Start of GIVEN RECORDS
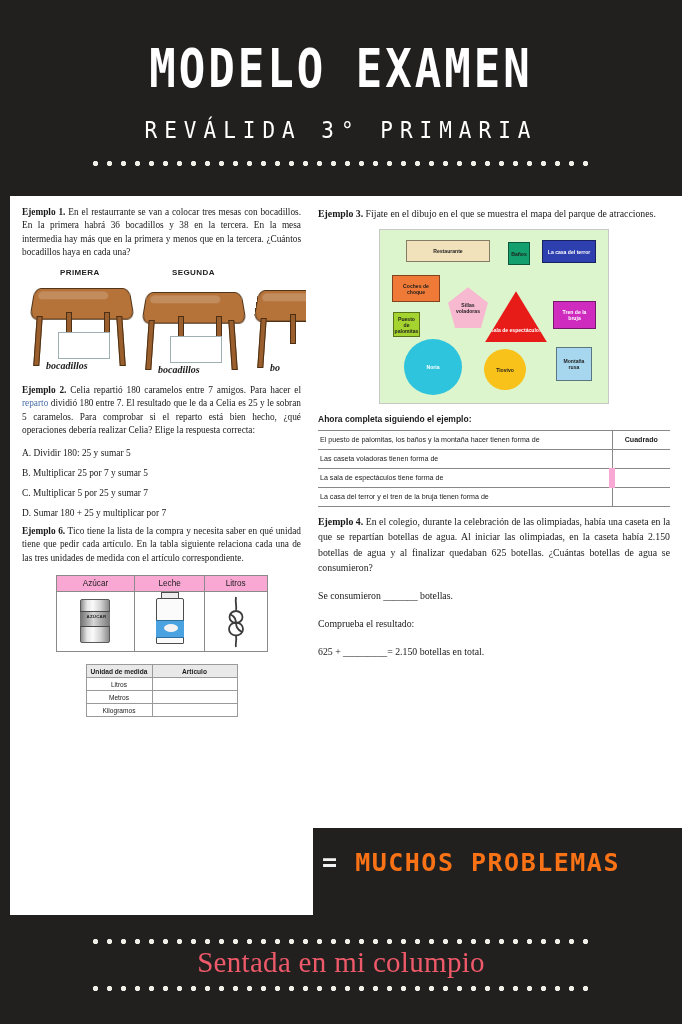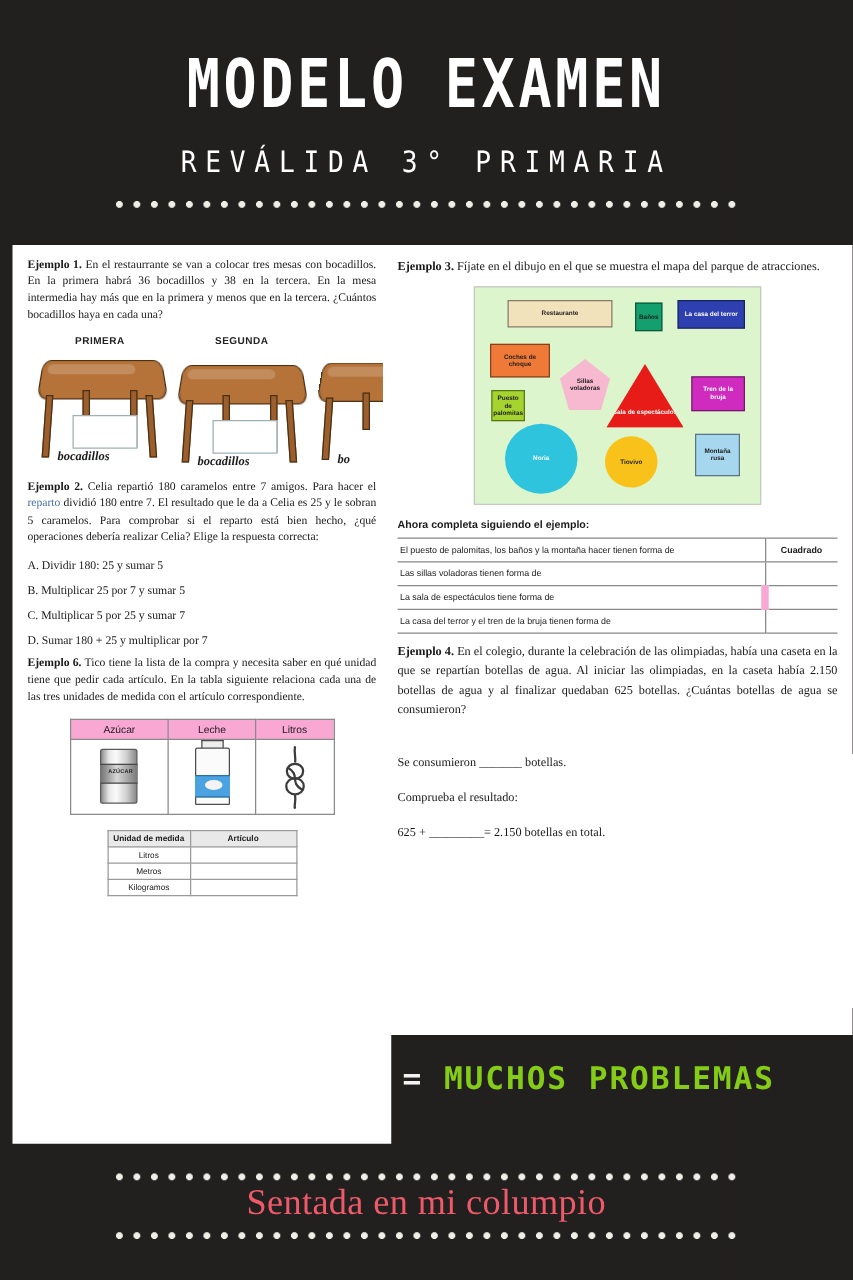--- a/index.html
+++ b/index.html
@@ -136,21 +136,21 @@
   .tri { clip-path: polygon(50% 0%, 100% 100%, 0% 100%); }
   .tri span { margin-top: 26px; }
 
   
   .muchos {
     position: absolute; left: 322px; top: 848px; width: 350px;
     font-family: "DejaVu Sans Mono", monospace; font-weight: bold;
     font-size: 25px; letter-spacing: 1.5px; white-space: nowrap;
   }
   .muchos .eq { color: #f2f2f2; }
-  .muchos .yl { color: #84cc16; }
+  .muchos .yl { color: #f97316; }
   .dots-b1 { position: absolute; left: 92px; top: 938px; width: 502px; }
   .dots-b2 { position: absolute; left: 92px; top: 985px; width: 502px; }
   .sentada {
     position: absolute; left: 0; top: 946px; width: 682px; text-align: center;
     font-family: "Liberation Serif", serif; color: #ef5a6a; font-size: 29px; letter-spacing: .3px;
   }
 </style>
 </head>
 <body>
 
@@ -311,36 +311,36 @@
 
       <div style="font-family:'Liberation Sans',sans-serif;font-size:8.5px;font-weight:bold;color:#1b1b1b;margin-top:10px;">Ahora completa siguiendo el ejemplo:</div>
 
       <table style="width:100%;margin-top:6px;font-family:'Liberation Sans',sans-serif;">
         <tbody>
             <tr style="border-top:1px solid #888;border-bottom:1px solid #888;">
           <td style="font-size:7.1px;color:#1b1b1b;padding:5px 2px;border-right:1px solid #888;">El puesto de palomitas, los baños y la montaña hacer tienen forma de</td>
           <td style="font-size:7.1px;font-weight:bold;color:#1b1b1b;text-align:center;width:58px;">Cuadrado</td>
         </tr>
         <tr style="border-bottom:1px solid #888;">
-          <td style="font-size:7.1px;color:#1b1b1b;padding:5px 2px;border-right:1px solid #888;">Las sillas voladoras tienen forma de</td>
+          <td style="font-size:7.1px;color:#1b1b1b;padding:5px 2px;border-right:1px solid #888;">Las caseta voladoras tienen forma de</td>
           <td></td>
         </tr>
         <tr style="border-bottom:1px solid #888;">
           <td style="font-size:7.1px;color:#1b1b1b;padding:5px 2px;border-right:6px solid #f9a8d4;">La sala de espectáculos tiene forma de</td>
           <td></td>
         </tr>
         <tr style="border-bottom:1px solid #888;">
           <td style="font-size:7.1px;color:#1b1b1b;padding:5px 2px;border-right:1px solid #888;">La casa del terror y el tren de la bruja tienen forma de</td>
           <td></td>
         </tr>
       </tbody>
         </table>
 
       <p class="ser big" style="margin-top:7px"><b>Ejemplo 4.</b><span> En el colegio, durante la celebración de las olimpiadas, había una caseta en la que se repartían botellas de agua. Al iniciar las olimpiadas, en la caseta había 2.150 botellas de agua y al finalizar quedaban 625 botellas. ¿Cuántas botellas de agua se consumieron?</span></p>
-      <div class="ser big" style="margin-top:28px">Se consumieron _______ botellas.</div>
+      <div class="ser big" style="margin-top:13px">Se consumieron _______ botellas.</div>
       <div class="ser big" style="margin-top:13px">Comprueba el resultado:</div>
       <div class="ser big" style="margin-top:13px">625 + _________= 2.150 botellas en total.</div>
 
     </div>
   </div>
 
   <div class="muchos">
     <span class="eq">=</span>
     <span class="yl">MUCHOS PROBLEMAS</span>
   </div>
End of GIVEN RECORDS
Start of GIVEN RECORDS
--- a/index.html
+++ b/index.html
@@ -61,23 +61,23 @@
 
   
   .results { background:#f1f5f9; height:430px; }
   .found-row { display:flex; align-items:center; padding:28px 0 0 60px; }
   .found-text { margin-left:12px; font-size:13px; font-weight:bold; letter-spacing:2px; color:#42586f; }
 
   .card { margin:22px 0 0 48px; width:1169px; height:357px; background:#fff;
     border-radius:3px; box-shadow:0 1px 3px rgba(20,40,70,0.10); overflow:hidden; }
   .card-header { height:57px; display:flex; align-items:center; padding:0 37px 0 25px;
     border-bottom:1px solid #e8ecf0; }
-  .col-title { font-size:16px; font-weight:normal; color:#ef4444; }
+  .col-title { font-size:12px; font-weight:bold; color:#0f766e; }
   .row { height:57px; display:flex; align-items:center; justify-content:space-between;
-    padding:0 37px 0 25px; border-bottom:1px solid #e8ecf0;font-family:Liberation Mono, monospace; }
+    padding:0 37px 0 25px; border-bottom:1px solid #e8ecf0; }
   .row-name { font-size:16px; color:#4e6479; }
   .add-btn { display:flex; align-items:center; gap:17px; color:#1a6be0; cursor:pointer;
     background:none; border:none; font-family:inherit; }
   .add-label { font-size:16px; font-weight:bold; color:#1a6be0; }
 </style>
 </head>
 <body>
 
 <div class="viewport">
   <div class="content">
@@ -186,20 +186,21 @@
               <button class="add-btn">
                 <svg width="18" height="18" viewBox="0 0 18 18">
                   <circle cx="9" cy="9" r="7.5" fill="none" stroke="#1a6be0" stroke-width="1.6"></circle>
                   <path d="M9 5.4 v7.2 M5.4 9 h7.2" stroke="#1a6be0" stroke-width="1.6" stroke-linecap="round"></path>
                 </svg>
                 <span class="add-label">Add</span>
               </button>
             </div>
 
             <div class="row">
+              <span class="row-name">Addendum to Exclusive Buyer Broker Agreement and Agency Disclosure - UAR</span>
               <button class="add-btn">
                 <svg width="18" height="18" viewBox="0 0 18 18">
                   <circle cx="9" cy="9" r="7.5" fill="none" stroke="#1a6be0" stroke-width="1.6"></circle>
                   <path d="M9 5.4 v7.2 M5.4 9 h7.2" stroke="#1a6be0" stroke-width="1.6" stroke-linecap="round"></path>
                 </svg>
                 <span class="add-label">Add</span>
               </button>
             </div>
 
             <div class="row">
End of GIVEN RECORDS
Start of GIVEN RECORDS
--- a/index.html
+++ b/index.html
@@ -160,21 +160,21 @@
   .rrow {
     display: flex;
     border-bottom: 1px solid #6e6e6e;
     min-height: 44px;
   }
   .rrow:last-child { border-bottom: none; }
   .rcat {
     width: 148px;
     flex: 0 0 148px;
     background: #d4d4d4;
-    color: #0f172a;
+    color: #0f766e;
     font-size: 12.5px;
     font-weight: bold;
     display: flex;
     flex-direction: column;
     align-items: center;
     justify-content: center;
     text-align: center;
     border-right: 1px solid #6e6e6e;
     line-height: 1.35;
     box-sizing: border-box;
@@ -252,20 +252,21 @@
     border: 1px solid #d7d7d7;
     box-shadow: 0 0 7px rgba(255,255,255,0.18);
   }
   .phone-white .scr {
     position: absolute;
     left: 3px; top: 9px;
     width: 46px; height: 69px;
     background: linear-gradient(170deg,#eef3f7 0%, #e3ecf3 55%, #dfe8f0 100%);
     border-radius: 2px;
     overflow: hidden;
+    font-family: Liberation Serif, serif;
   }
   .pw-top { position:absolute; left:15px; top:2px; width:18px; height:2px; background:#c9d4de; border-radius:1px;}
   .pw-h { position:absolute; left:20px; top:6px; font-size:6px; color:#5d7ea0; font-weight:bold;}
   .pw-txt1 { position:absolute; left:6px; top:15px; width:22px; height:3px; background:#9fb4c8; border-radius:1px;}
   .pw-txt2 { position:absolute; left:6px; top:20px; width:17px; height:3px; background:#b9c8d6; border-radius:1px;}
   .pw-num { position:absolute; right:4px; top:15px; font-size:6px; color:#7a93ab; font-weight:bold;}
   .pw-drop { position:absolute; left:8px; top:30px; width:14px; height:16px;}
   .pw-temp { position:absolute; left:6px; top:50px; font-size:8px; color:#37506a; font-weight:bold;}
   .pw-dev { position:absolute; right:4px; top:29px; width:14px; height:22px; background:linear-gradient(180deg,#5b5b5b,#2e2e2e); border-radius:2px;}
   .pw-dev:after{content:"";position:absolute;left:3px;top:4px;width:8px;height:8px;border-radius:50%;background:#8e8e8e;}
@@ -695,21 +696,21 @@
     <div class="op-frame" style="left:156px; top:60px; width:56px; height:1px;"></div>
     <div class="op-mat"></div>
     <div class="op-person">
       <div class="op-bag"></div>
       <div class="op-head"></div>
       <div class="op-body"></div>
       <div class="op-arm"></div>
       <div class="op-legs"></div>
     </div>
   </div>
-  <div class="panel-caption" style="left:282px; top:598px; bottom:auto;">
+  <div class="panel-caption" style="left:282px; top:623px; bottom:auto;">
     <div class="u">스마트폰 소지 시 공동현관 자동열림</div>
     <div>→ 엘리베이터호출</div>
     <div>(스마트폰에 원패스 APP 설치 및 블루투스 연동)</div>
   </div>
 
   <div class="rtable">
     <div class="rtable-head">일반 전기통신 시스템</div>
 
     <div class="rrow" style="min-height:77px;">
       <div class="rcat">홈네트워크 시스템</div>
End of GIVEN RECORDS
## TO DO
Write only the number of lines in the data where the word "auto" occurs.

## PROBLEM SOLUTION
2